__WHAT IS NEEDED__
Search the listing below for the string "span" and show each line that contains it.
____________
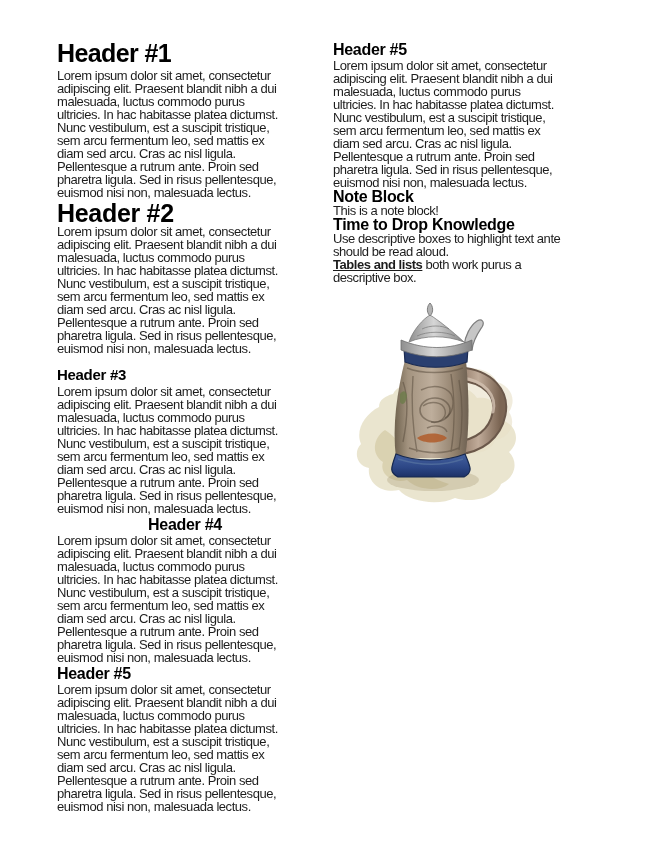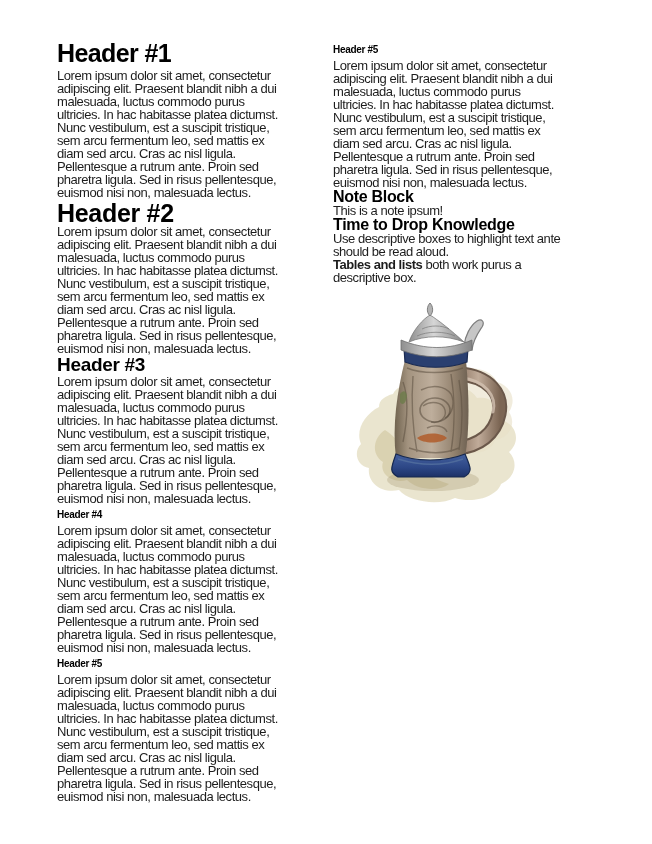--- a/index.html
+++ b/index.html
@@ -25,25 +25,25 @@
     white-space:pre;
   }
   h1,h2,h3,h4,h5,h6{
     color:#000;
     font-family:"Liberation Sans", sans-serif;
     letter-spacing:-0.3px;
     white-space:nowrap;
   }
   h1{font-size:25px;line-height:26px;margin:0 0 3px 0;letter-spacing:-0.6px;}
   h2{font-size:25px;line-height:20px;margin:4px 0 2px 0;}
-  h3{font-size:19px;line-height:16px;margin:2px 0 2px 0;}
-  h4{font-size:10px;line-height:14px;margin:3px 0 2px 0;}
-  h5{font-size:10px;line-height:14px;margin:3px 0 2px 0;}
+  h3{font-size:15px;line-height:16px;margin:12px 0 2px 0;}
+  h4{font-size:16px;line-height:14px;margin:3px 0 2px 0;text-align:center;}
+  h5{font-size:16px;line-height:14px;margin:3px 0 2px 0;}
   h6{font-size:16px;line-height:12px;margin:2px 0 1px 0;}
-  .lead-bold{font-weight:bold;}
+  .lead-bold{font-weight:bold;text-decoration:underline;}
   .figure{
     position:relative;
     margin:18px 0 0 18px;
     width:172px;height:206px;
   }
 </style>
 </head>
 <body>
 
 <div class="page">
@@ -117,21 +117,21 @@
 malesuada, luctus commodo purus
 ultricies. In hac habitasse platea dictumst.
 Nunc vestibulum, est a suscipit tristique,
 sem arcu fermentum leo, sed mattis ex
 diam sed arcu. Cras ac nisl ligula.
 Pellentesque a rutrum ante. Proin sed
 pharetra ligula. Sed in risus pellentesque,
 euismod nisi non, malesuada lectus.</p>
 
     <h6>Note Block</h6>
-    <p class="body-text">This is a note ipsum!</p>
+    <p class="body-text">This is a note block!</p>
 
     <h6>Time to Drop Knowledge</h6>
     <p class="body-text">Use descriptive boxes to highlight text ante
 should be read aloud.</p>
 
     <p class="body-text"><span class="lead-bold">Tables and lists</span><span> both work purus a
 descriptive box.</span></p>
 
     <div class="figure">
       <svg width="172" height="206" viewBox="0 0 172 206" xmlns="http://www.w3.org/2000/svg">

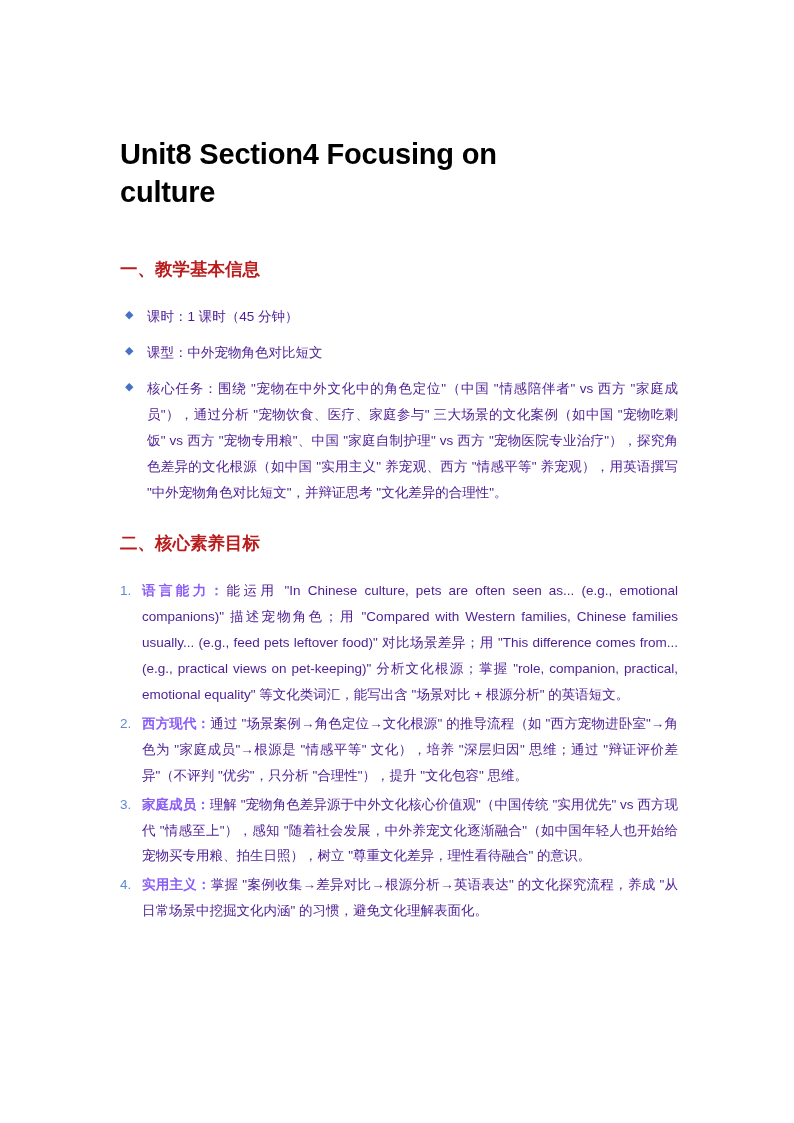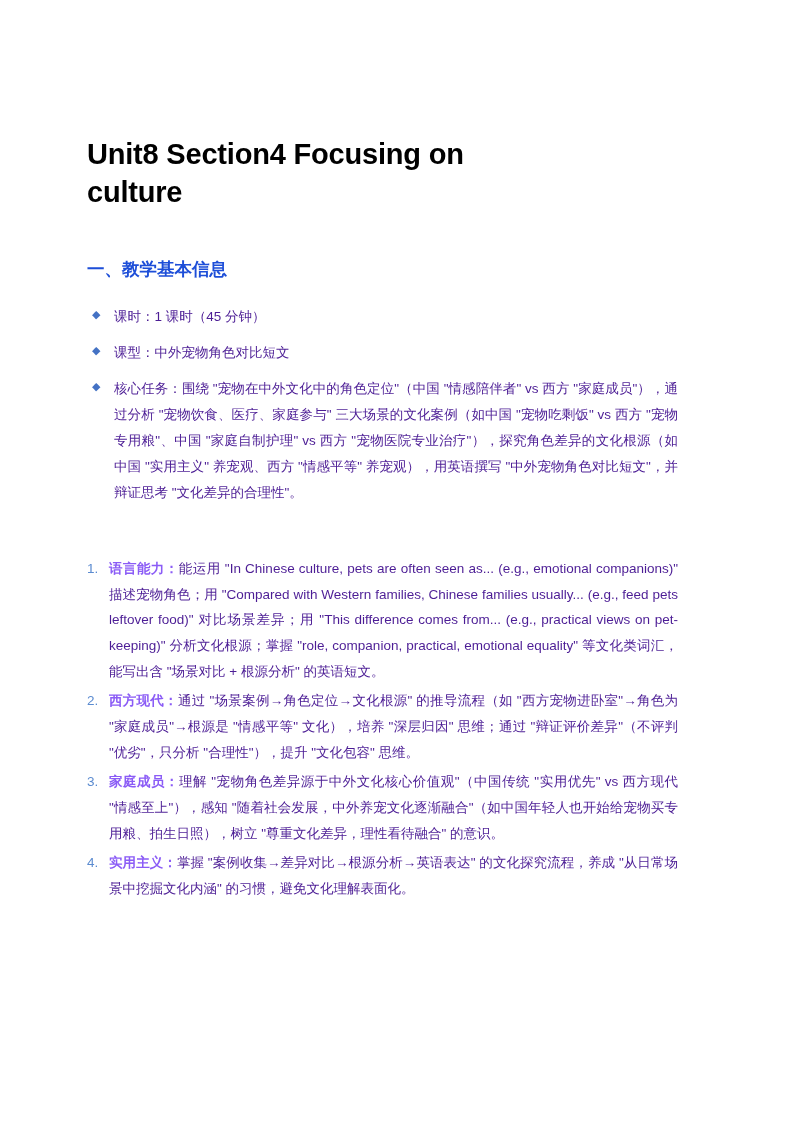--- a/index.html
+++ b/index.html
@@ -13,36 +13,36 @@
     font-family: "Liberation Sans", "DejaVu Sans", sans-serif;
     color: #000000;
     overflow: hidden;
   }
   .page {
     position: relative;
     width: 794px;
     height: 1123px;
     background: #ffffff;
     box-sizing: border-box;
-    padding: 135px 116px 0 87px;
+    padding: 135px 116px 0 120px;
   }
   .doc-title {
     font-size: 29px;
     font-weight: bold;
     line-height: 1.32;
     letter-spacing: -0.2px;
     margin: 0 0 0 0;
     color: #000000;
     max-width: 460px;
   }
   .section-heading {
     font-size: 17.5px;
     font-weight: bold;
     line-height: 1.3;
-    color: #1d4ed8;
+    color: #b91c1c;
     margin: 0;
   }
   .h-gap-1 { height: 46px; }
   .h-gap-2 { height: 24px; }
   .h-gap-3 { height: 26px; }
   .h-gap-4 { height: 25px; }
 
   ul.bullets {
     list-style: none;
     margin: 0;
@@ -119,20 +119,21 @@
       <span class="txt">课型：中外宠物角色对比短文</span>
     </li>
     <li>
       <span class="marker">◆</span>
       <span class="txt">核心任务：围绕 "宠物在中外文化中的角色定位"（中国 "情感陪伴者" vs 西方 "家庭成员"），通过分析 "宠物饮食、医疗、家庭参与" 三大场景的文化案例（如中国 "宠物吃剩饭" vs 西方 "宠物专用粮"、中国 "家庭自制护理" vs 西方 "宠物医院专业治疗"），探究角色差异的文化根源（如中国 "实用主义" 养宠观、西方 "情感平等" 养宠观），用英语撰写 "中外宠物角色对比短文"，并辩证思考 "文化差异的合理性"。</span>
     </li>
   </ul>
 
   <div class="h-gap-3"></div>
 
+  <h2 class="section-heading">二、核心素养目标</h2>
 
   <div class="h-gap-2"></div>
 
   <ol class="goals">
     <li>
       <span class="num">1.</span>
       <span class="lbl">语言能力：</span><span class="txt">能运用 "In Chinese culture, pets are often seen as... (e.g., emotional companions)" 描述宠物角色；用 "Compared with Western families, Chinese families usually... (e.g., feed pets leftover food)" 对比场景差异；用 "This difference comes from... (e.g., practical views on pet-keeping)" 分析文化根源；掌握 "role, companion, practical, emotional equality" 等文化类词汇，能写出含 "场景对比 + 根源分析" 的英语短文。</span>
     </li>
     <li>
       <span class="num">2.</span>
____________
__EXPECTED ANSWER__
     <p class="body-text"><span class="lead-bold">Tables and lists</span><span> both work purus a
 descriptive box.</span></p>
       <span class="txt">课型：中外宠物角色对比短文</span>
       <span class="marker">◆</span>
       <span class="txt">核心任务：围绕 "宠物在中外文化中的角色定位"（中国 "情感陪伴者" vs 西方 "家庭成员"），通过分析 "宠物饮食、医疗、家庭参与" 三大场景的文化案例（如中国 "宠物吃剩饭" vs 西方 "宠物专用粮"、中国 "家庭自制护理" vs 西方 "宠物医院专业治疗"），探究角色差异的文化根源（如中国 "实用主义" 养宠观、西方 "情感平等" 养宠观），用英语撰写 "中外宠物角色对比短文"，并辩证思考 "文化差异的合理性"。</span>
       <span class="num">1.</span>
       <span class="lbl">语言能力：</span><span class="txt">能运用 "In Chinese culture, pets are often seen as... (e.g., emotional companions)" 描述宠物角色；用 "Compared with Western families, Chinese families usually... (e.g., feed pets leftover food)" 对比场景差异；用 "This difference comes from... (e.g., practical views on pet-keeping)" 分析文化根源；掌握 "role, companion, practical, emotional equality" 等文化类词汇，能写出含 "场景对比 + 根源分析" 的英语短文。</span>
       <span class="num">2.</span>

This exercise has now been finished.